Malaria is transmitted by some species of mosquitoes. (Photo: U.S. Department of Agriculture)
Testing for malaria may soon be easier and safer, thanks to the work of two USC Viterbi School of Engineering biomedical engineering students and their partners.
Starting with little more than a couple of refrigerator magnets and a laser, the team including Ph.D. students Samantha McBirney and Alexa Hudnut reduced a trial malaria testing device to one-tenth its original size, eliminated the need for a custom-manufactured cuvette to hold the patient’s blood sample and prevented the tester from potentially being exposed to dangerous blood-borne pathogens.
McBirney and Hudnut’s team included the test’s creator, Massachusetts Institute of Technolgy Ph.D. student John Lewandowski, at an Institute of Electrical Electronics Engineers conference on medical technology.

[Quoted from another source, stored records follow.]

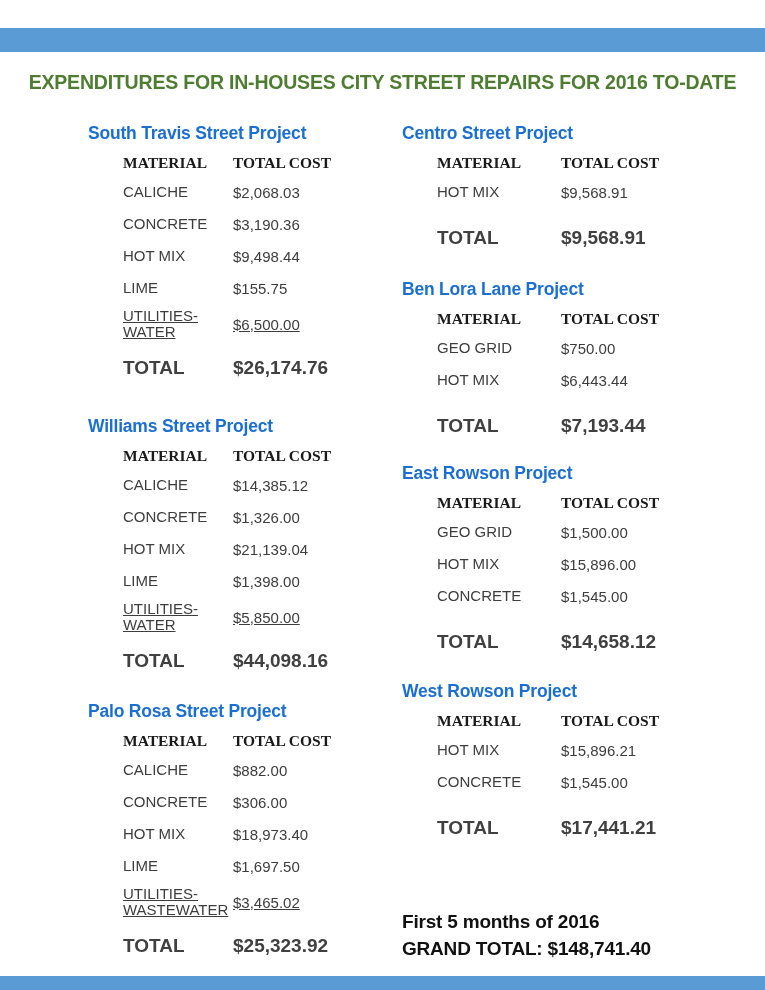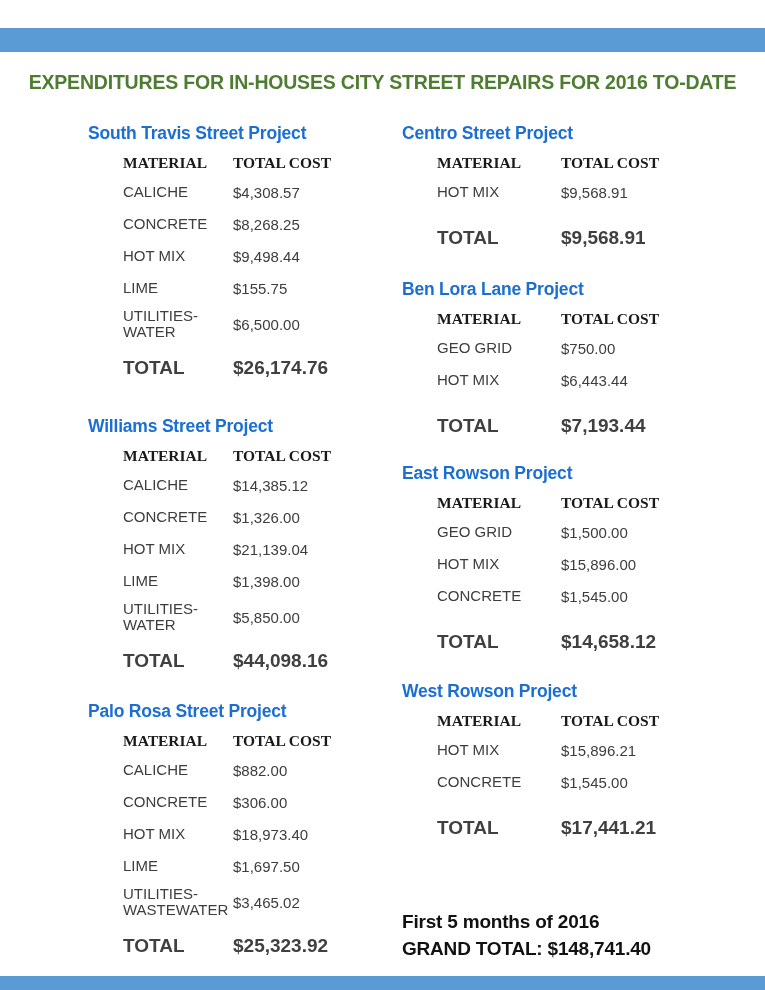--- a/index.html
+++ b/index.html
@@ -47,7 +47,7 @@
   <div class="rows">
     <div class="trow">
       <span class="cell-mat">CALICHE</span>
-      <span class="cell-cost">$4,308.57</span>
+      <span class="cell-cost">$2,068.03</span>
     </div>
     <div class="trow">
       <span class="cell-mat">CONCRETE</span>

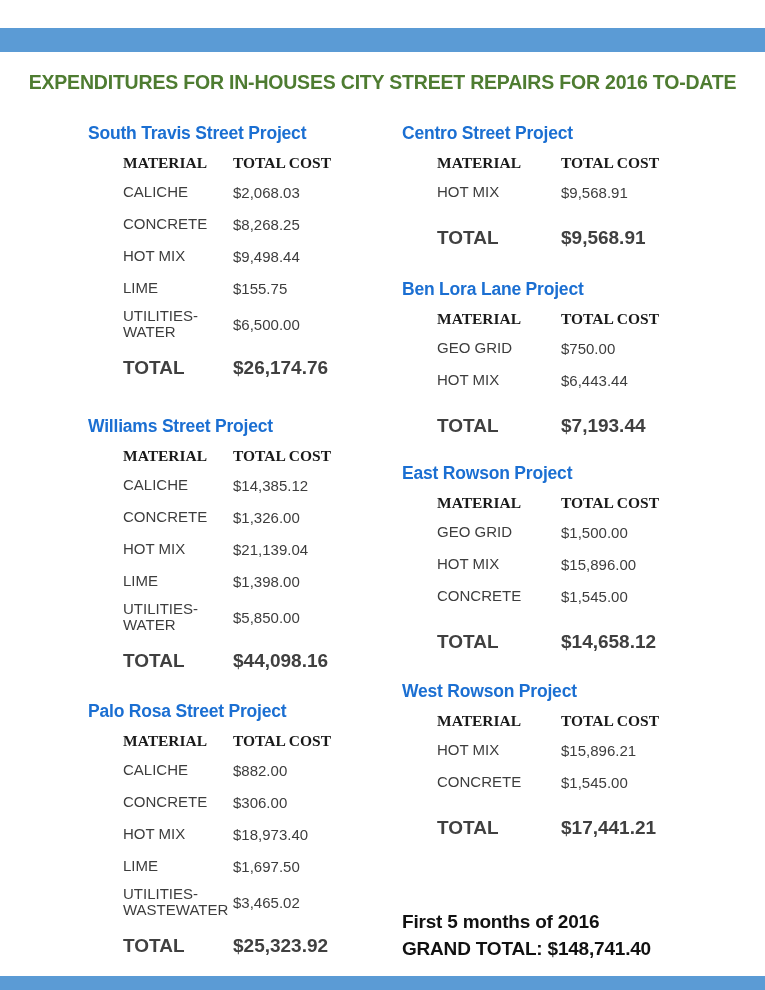--- a/index.html
+++ b/index.html
@@ -51,7 +51,7 @@
     </div>
     <div class="trow">
       <span class="cell-mat">CONCRETE</span>
-      <span class="cell-cost">$8,268.25</span>
+      <span class="cell-cost">$3,190.36</span>
     </div>
     <div class="trow">
       <span class="cell-mat">HOT MIX</span>

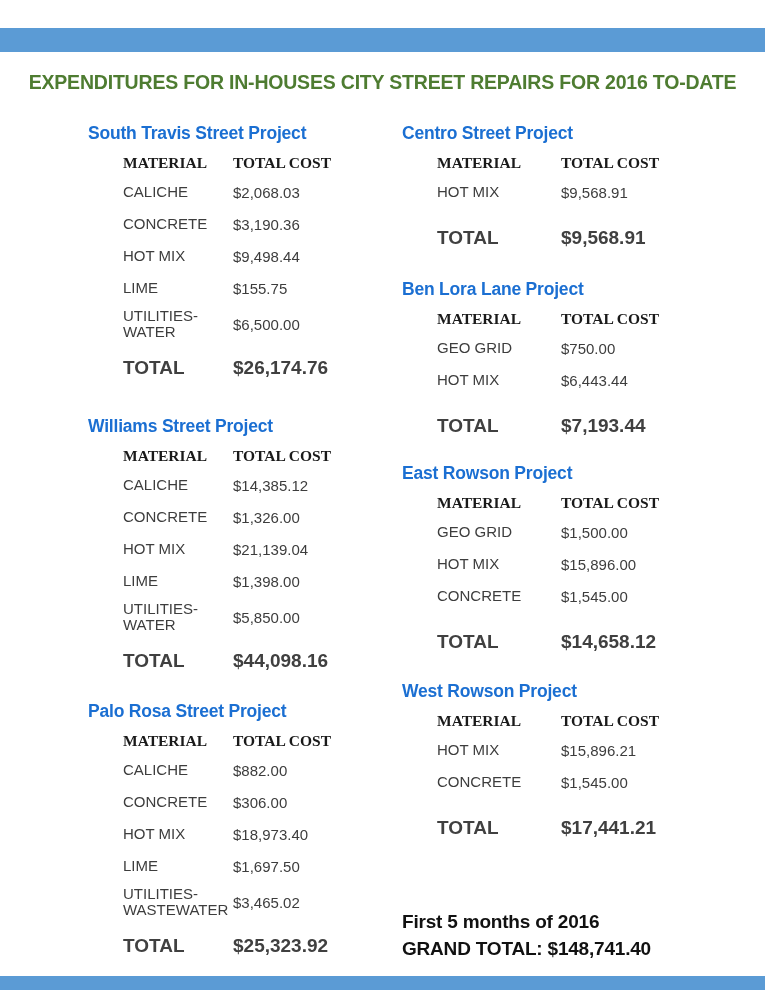--- a/index.html
+++ b/index.html
@@ -23,7 +23,7 @@
     font-family:"Liberation Serif", serif;font-weight:bold;font-size:15.5px;color:#1a1a1a;}
   .rows{margin-top:2px;}
   .trow{display:flex;align-items:center;height:32px;font-size:15px;color:#3d3d3d;}
-  .trow.h2l{height:40px;}
+  .trow.h2l{height:40px;text-decoration:underline;}
   .cell-mat{flex:none;width:110px;padding-left:7px;white-space:pre-line;line-height:16px;margin-left:28px;}
   .colR .cell-mat{width:124px;}
   .cell-cost{flex:1;}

Working around the clock for two days, the team eliminated the device’s original 4-by-3-by-2-inch plastic box and the cuvette, replacing them with a small, microfluidic chip. The chip would collect the blood from the patient’s finger prick, mix it with deionized water – the potentially risky step for the tester – and allow for a much smaller device, about one-tenth the size of the original.
Conference attendees selected the work as having the greatest potential for success from among the nine teams that made presentations. The Japanese chemical company Denka, which successfully tested Lewandowski’s earlier design, has agreed to test the new design and increase its investment.
McBirney and Hudnut, who work in USC Professor Andrea Armani’s research lab, will continue to team with Lewandowski long-distance to further develop and fabricate the device.